With this restoration of virtue ethics have come developments in significant new directions. Catholic ethicists including Patricia Bettie Jung 87 and Christopher Vogt 88 have elaborated virtue ethics in a feminist key, 89 while James Bretzke, 90 Yiu Sing Lúcás, 91 David Clairmont, 92 and Daniel Scheid 93 have each engaged with inter-religious and comparative discourses on virtue to reshape theological ethics. Arguably of most significance in the evolution of virtue ethics has been its recasting as social ethics. 94 As noted earlier, Keenan was alive to this perspective, especially through the work of Enda McDonagh, and it has become more pronounced in his later work. Indeed, some of Keenan’s former students have played a major role in this evolution of virtue ethics. Works including Daniel Daly’s The Structures of Virtue and Vice, 95 Mary Jo Iozzio’s Disability Ethics and Preferential Justice: A Catholic Perspective, 96 Conor Kelly’s Racism and Structural Sin: Confronting Injustice with the Eyes of Faith, 97 Chris Vogt’s Patience, Compassion, Hope, and the Christian Art of Dying Well, 98 and Kate Ward’s Wealth, Virtue and Moral Luck: Christian Ethics in an Age of Inequality 99 each develop the tradition of virtue in a way that honours the “ontologically social anthropology” 100 of the person. Each of these works has developed virtue ethics in a social key, so that virtue is no longer conceptualised primarily through the lens of the individual moral character. Moreover, the festschrift in Keenan’s honour, edited by former students Christopher P. Vogt and Kate Ward, 101 showcases further the many other ways that virtue ethics has been developed by a new generation of scholars.

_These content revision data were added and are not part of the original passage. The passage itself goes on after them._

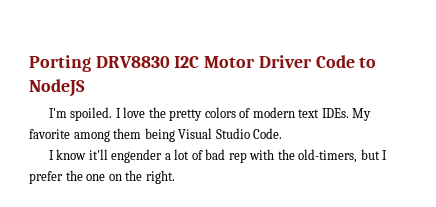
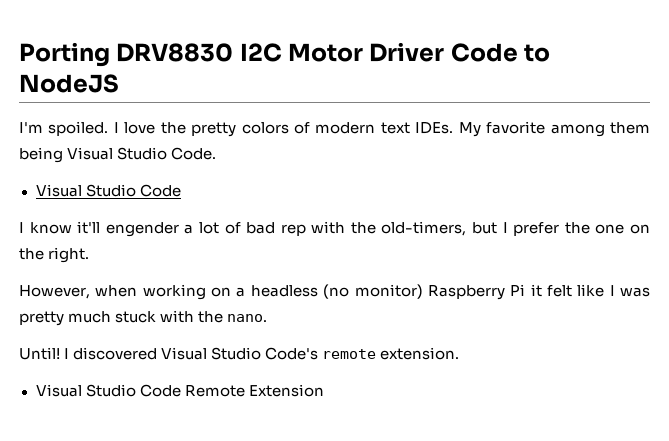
  My favorite among them being Visual Studio Code.
+ Visual Studio Code
+ However, when working on a headless (no monitor) Raspberry Pi it felt like I was pretty much stuck with the nano.
+ Until! I discovered Visual Studio Code's remote extension.
+ Visual Studio Code Remote Extension

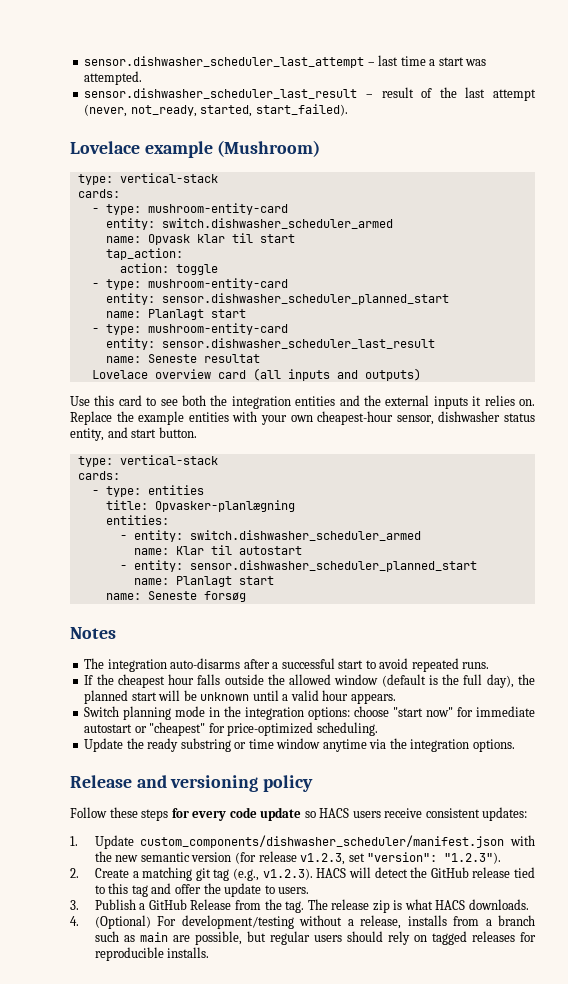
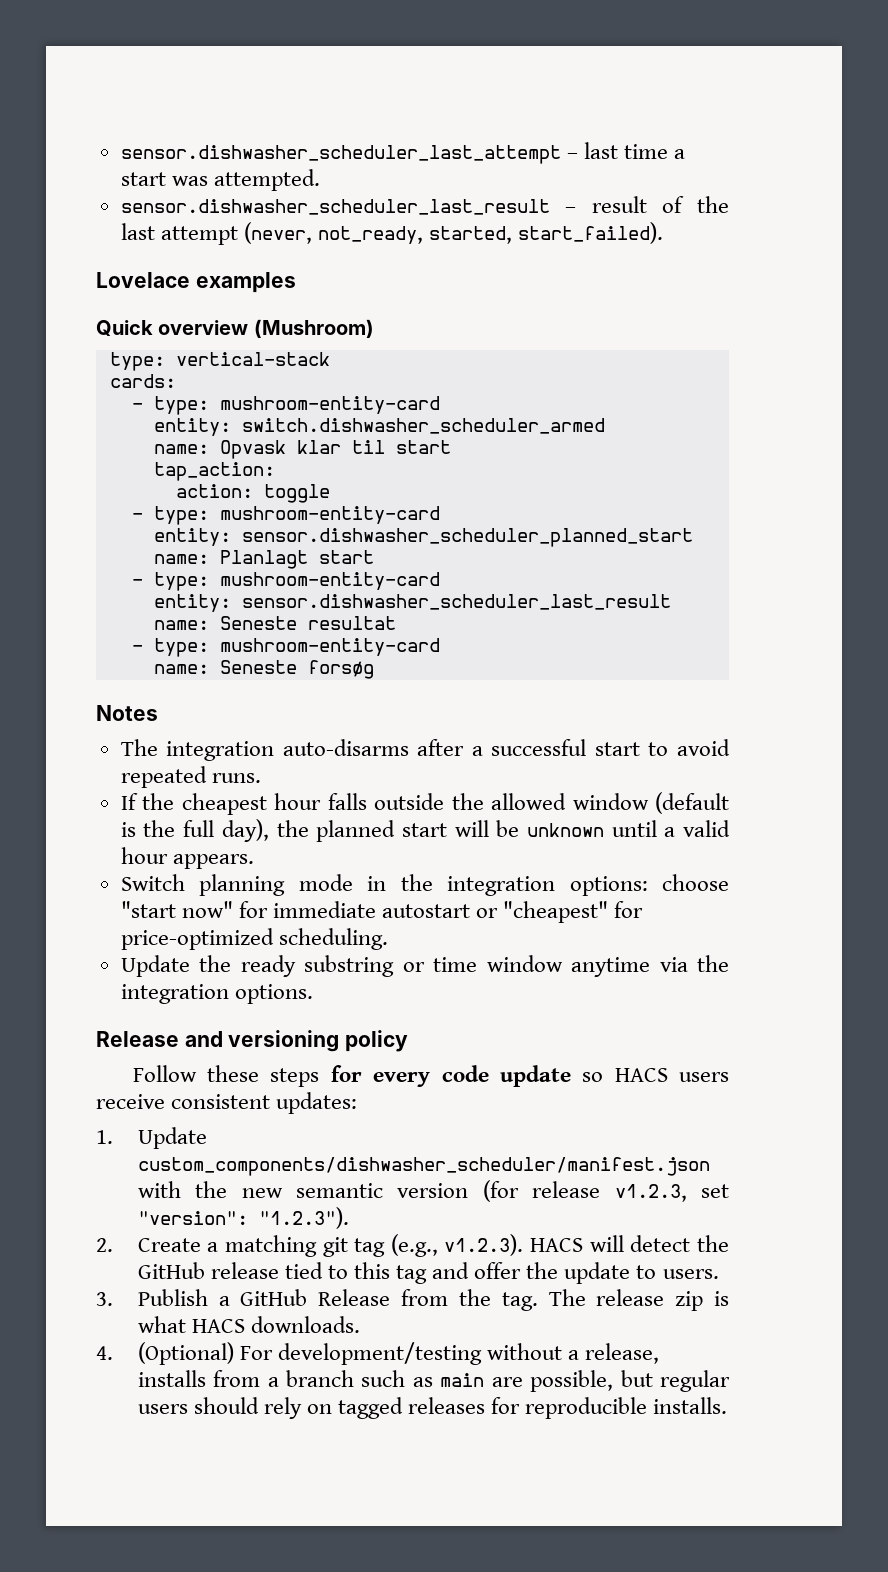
- Lovelace example (Mushroom)
+ Lovelace examples
+ Quick overview (Mushroom)
  name: Seneste resultat
- Lovelace overview card (all inputs and outputs)
- Use this card to see both the integration entities and the external inputs it relies on. Replace the example entities with your own cheapest-hour sensor, dishwasher status entity, and start button.
- type: vertical-stack
- cards:
- - type: entities
- title: Opvasker-planlægning
- entities:
- - entity: switch.dishwasher_scheduler_armed
- name: Klar til autostart
- - entity: sensor.dishwasher_scheduler_planned_start
- name: Planlagt start
+ - type: mushroom-entity-card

In terms of continuing and expanding the agenda of reform, Keenan’s recent work on vulnerability and recognition holds much promise as social ethicists engage the polycrisis 102 that is a feature of this time. This polycrisis is composed of a host of interrelated, transnational and global challenges (ecological, technological, socio-economic, and political) that, if not addressed, threaten to destroy our planetary home and bequeath to future generations a world of turbulence, conflict, and endemic inequality. However, notwithstanding the inflated rhetoric about the value of democracy, there is no way to restore faith in democracy without acknowledging and addressing the systemic failures of our current politics. The task of ethics is to interrogate the values that frame our politics, to illuminate how these shape our practice, and to consider what a renewed politics might look like. From the perspective of theological ethics, a renewed politics will need to address the systemic inequalities and the interrelated ecological breakdown that are the consequence of a tenacious political economy, much of it the outworking of the persistent legacy of empire. It will need to build a public realm grounded in shared intelligibility, and in that context distinguish between commitments that aim to build up and those that seek to tear down the democratic commons. It will need to create spaces for those many voices that remain silent and silenced. Ultimately, it will need to have the capacity to engender and propel a politics of human flourishing and planetary well-being.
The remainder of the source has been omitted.